Work task
Locate and copy each line in the data that contains the word "padding".

┌──

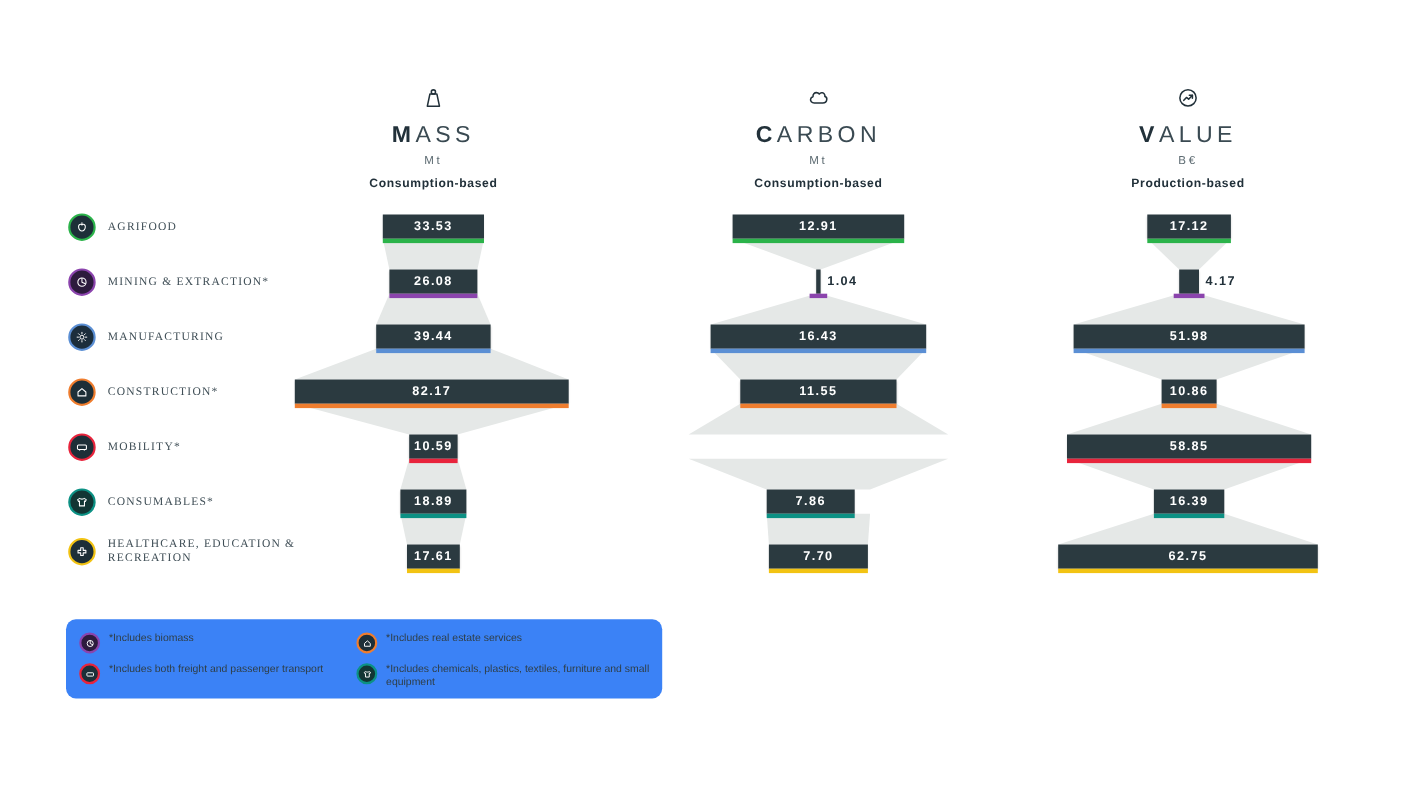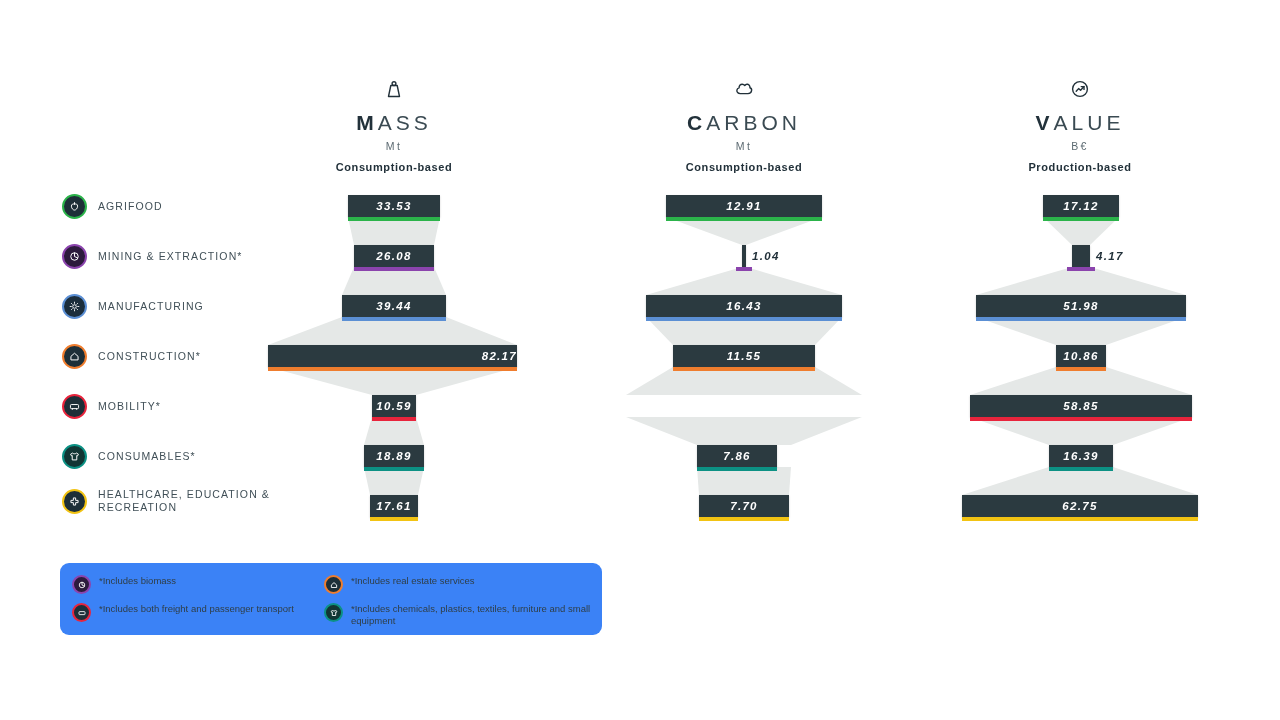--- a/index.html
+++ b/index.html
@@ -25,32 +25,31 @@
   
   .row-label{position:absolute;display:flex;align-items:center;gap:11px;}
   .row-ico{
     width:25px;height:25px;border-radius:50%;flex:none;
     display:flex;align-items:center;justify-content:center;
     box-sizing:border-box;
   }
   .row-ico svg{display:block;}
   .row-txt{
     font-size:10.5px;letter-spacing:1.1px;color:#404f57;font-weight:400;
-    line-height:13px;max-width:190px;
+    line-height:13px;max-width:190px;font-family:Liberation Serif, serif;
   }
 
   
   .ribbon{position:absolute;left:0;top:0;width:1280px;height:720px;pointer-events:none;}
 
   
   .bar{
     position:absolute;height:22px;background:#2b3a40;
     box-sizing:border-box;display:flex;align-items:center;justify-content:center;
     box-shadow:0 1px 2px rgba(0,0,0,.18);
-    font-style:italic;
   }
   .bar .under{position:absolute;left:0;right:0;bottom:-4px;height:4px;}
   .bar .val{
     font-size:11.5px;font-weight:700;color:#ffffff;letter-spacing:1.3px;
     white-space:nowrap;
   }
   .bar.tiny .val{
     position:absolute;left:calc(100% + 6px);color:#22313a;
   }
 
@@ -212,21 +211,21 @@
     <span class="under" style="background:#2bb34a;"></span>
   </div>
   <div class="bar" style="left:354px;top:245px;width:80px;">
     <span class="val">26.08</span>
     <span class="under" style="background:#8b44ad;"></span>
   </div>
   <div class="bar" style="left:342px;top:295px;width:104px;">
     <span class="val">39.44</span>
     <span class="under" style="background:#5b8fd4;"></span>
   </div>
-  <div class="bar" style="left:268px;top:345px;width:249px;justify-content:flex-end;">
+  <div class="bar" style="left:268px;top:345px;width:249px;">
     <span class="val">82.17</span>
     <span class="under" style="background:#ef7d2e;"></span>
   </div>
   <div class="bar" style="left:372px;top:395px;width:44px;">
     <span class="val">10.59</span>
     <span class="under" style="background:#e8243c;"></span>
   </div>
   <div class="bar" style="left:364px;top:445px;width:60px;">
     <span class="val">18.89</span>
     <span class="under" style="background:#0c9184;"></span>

└──
┌──

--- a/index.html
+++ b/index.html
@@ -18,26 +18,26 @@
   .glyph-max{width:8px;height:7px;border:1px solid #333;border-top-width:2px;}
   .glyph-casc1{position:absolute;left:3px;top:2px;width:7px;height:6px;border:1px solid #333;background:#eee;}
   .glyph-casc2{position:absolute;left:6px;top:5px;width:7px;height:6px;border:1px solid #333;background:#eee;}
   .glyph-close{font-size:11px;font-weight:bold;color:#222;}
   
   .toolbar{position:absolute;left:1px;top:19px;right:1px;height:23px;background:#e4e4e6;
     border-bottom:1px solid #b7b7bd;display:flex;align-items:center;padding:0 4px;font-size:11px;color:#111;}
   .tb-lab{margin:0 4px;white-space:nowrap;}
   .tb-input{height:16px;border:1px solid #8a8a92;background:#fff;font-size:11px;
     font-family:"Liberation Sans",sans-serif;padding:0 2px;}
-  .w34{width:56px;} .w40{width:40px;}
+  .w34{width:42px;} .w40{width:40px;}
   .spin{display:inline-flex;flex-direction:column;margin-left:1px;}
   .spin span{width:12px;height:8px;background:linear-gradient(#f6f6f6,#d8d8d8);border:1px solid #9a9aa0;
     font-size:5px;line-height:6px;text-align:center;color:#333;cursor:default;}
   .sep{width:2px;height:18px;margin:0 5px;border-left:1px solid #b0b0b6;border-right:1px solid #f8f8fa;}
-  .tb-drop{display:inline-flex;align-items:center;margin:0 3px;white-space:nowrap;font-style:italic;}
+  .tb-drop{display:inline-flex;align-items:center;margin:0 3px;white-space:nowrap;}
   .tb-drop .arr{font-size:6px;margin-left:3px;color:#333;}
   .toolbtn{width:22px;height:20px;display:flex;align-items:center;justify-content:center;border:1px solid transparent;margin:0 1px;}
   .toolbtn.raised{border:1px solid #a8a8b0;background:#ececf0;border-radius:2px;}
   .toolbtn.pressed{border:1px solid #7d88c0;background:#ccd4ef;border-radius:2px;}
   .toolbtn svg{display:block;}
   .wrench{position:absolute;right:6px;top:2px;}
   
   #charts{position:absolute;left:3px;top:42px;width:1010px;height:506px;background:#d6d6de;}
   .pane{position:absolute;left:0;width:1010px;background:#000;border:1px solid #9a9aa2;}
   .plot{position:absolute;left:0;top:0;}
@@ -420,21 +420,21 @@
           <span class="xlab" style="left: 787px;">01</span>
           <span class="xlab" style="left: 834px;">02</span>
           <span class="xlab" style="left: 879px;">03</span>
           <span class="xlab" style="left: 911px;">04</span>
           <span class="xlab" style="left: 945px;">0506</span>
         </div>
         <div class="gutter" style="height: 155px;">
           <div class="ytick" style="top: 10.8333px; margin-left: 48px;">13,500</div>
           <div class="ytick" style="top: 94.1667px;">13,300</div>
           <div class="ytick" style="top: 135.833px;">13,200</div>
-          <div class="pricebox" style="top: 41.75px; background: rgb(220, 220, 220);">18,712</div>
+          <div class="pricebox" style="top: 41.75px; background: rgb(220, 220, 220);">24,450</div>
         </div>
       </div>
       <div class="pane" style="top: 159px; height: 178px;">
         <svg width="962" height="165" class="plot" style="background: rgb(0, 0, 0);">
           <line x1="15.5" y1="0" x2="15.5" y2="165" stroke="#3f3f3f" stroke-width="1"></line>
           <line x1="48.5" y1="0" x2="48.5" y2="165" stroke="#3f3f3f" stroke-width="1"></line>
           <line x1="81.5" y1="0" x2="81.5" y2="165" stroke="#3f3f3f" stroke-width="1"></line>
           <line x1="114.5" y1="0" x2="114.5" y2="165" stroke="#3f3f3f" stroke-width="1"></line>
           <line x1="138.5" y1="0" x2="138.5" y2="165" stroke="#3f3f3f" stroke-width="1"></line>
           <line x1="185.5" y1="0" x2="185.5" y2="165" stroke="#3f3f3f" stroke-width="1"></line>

└──

Solution for this problem
     border-bottom:1px solid #b7b7bd;display:flex;align-items:center;padding:0 4px;font-size:11px;color:#111;}
     font-family:"Liberation Sans",sans-serif;padding:0 2px;}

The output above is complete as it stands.